What to produce >>
In the records below, find the line with "draft to support this." and the line with "registered trademark of the Wi-Fi Alliance."; return exactly those lines and every line between them.

Data items
--- START ---

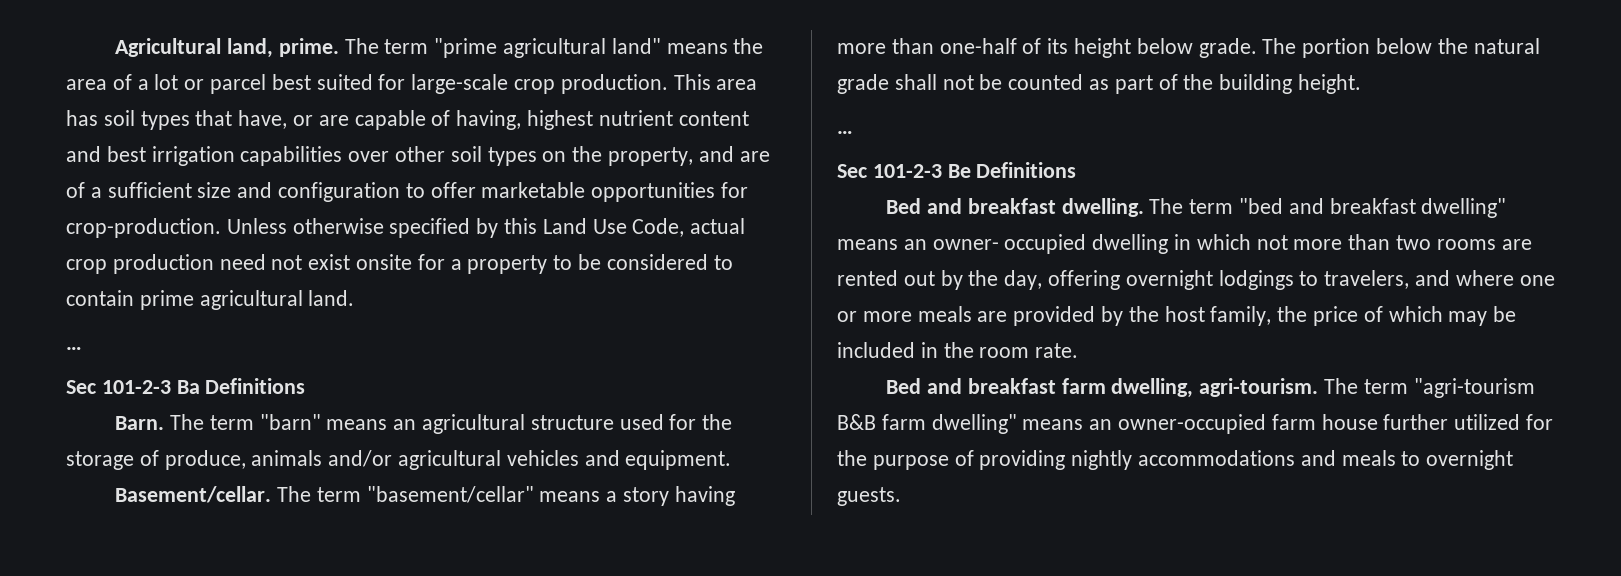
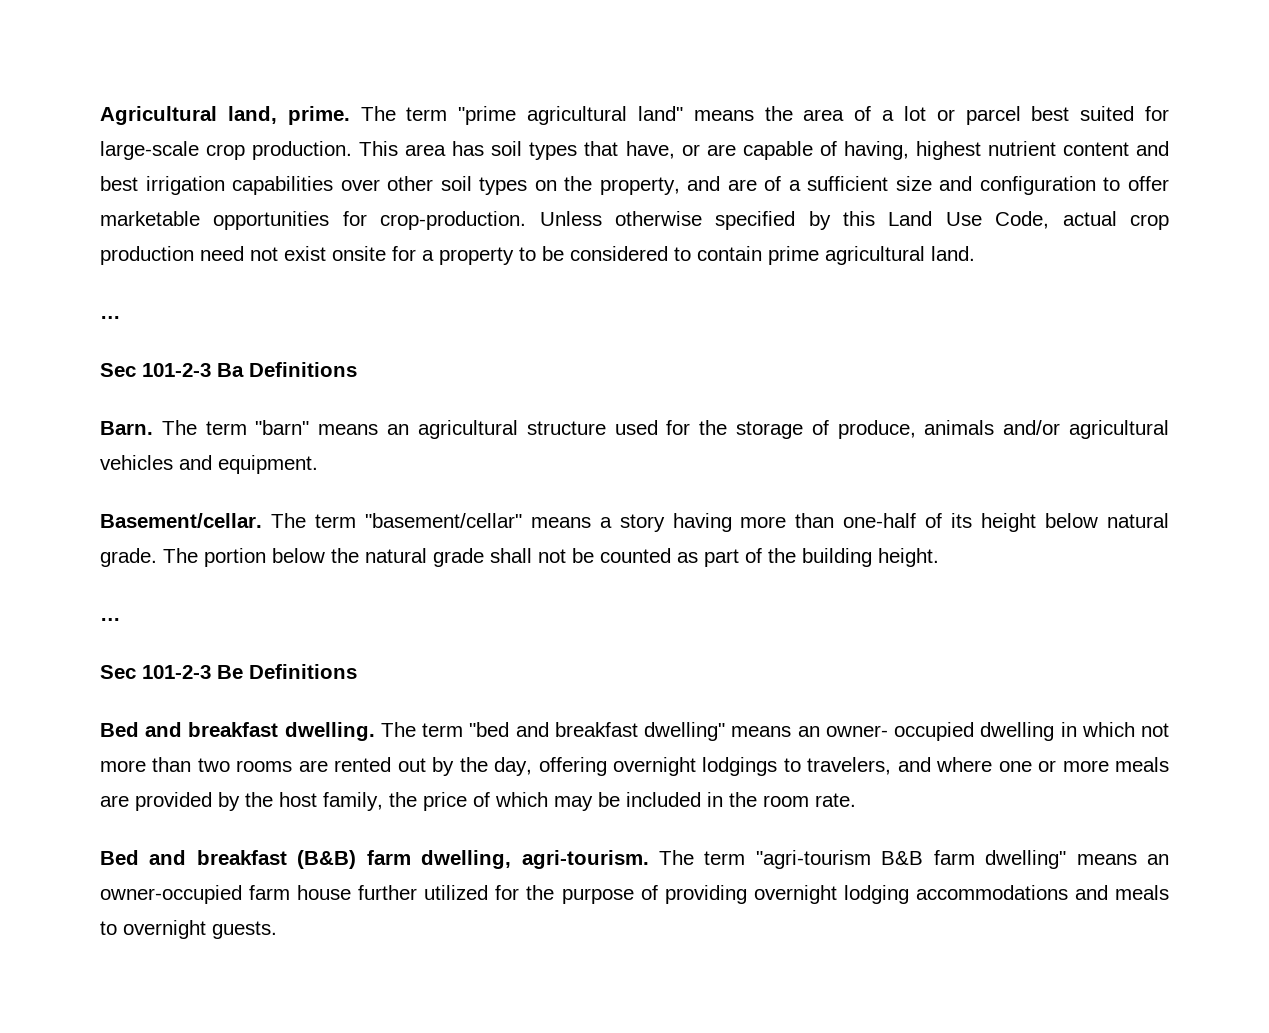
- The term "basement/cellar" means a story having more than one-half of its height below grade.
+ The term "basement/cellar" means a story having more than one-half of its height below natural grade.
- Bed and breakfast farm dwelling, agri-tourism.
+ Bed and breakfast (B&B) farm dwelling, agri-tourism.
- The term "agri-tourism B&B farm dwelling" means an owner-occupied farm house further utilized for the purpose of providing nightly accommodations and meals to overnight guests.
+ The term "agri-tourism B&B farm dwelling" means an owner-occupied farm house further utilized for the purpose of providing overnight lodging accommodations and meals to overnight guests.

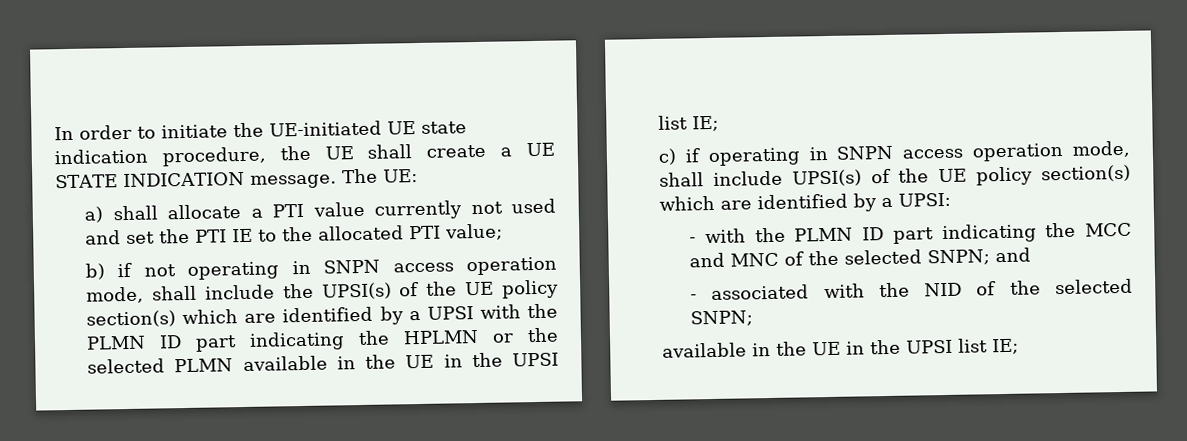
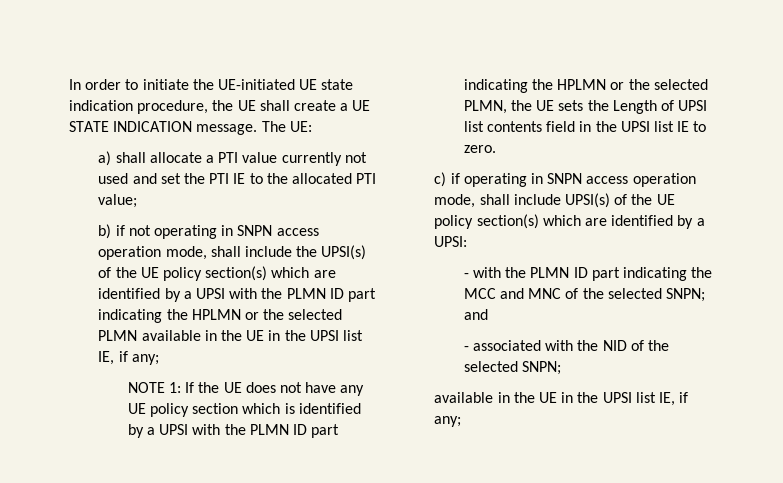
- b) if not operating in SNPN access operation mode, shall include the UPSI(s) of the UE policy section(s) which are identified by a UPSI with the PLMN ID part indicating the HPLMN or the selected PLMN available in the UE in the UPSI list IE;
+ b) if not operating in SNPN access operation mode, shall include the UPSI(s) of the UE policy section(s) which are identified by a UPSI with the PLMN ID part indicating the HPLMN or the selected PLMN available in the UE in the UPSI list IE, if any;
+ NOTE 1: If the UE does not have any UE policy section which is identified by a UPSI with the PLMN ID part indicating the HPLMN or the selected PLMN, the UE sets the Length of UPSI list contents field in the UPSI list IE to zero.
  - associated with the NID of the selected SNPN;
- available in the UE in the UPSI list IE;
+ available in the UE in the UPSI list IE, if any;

--- END ---
--- START ---

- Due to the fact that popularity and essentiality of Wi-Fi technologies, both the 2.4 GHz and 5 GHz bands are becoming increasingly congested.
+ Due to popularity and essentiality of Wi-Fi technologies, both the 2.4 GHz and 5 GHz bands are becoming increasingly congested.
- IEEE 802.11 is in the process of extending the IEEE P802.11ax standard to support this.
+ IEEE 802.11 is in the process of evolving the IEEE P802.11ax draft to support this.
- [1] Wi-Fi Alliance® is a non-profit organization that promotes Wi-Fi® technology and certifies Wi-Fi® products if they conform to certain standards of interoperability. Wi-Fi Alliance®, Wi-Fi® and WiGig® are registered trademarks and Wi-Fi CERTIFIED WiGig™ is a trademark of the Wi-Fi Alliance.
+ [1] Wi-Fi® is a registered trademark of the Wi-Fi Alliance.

--- END ---
--- START ---

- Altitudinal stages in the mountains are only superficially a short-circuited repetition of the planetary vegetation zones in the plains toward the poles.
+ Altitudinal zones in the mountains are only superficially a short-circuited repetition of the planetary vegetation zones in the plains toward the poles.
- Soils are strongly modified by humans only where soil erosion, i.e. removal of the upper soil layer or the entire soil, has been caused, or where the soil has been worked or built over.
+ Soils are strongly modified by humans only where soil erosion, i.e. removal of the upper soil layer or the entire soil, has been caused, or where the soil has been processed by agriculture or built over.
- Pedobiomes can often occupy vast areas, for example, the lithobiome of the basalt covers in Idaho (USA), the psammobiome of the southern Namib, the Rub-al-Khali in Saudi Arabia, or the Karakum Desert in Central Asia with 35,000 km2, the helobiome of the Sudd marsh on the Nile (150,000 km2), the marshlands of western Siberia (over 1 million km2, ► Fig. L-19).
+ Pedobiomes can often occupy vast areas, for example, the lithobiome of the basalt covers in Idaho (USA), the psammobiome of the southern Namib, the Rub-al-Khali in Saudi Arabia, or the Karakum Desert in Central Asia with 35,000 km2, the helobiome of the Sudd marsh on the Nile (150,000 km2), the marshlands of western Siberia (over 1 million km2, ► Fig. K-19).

--- END ---

Output >>
+ IEEE 802.11 is in the process of evolving the IEEE P802.11ax draft to support this.
- [1] Wi-Fi Alliance® is a non-profit organization that promotes Wi-Fi® technology and certifies Wi-Fi® products if they conform to certain standards of interoperability. Wi-Fi Alliance®, Wi-Fi® and WiGig® are registered trademarks and Wi-Fi CERTIFIED WiGig™ is a trademark of the Wi-Fi Alliance.
+ [1] Wi-Fi® is a registered trademark of the Wi-Fi Alliance.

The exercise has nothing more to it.